++++ Stored data ++++

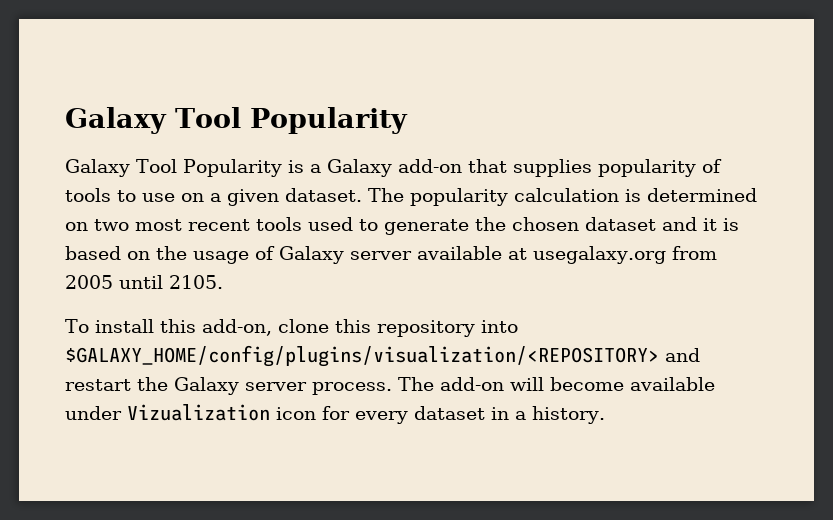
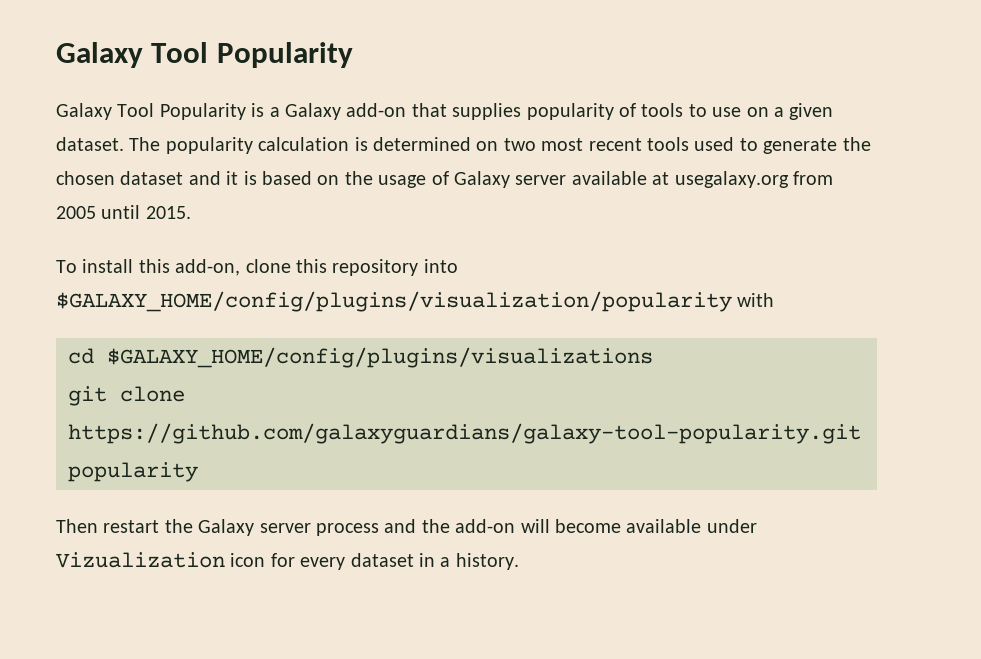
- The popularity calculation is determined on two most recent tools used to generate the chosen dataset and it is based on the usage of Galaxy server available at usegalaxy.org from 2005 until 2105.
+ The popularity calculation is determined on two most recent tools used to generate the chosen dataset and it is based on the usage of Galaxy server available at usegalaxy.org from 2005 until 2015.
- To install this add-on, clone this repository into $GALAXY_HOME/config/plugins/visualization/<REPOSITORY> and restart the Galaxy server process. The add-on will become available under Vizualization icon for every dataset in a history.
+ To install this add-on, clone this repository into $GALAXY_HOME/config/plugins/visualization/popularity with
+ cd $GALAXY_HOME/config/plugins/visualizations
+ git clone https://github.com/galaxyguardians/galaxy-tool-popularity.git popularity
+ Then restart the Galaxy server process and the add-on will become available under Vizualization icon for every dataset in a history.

++++
++++ Stored data ++++

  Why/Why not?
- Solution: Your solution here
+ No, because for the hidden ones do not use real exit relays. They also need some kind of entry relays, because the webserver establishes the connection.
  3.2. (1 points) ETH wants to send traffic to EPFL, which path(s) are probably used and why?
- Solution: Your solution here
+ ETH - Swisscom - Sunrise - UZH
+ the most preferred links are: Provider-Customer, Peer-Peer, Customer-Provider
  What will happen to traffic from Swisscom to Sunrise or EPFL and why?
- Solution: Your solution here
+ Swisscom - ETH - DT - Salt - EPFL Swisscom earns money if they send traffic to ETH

++++

- _Exercise requirements_
Reading down the material above, count how many lines contain the word "usage". Respond with the number by itself.

- _Output of the task_
2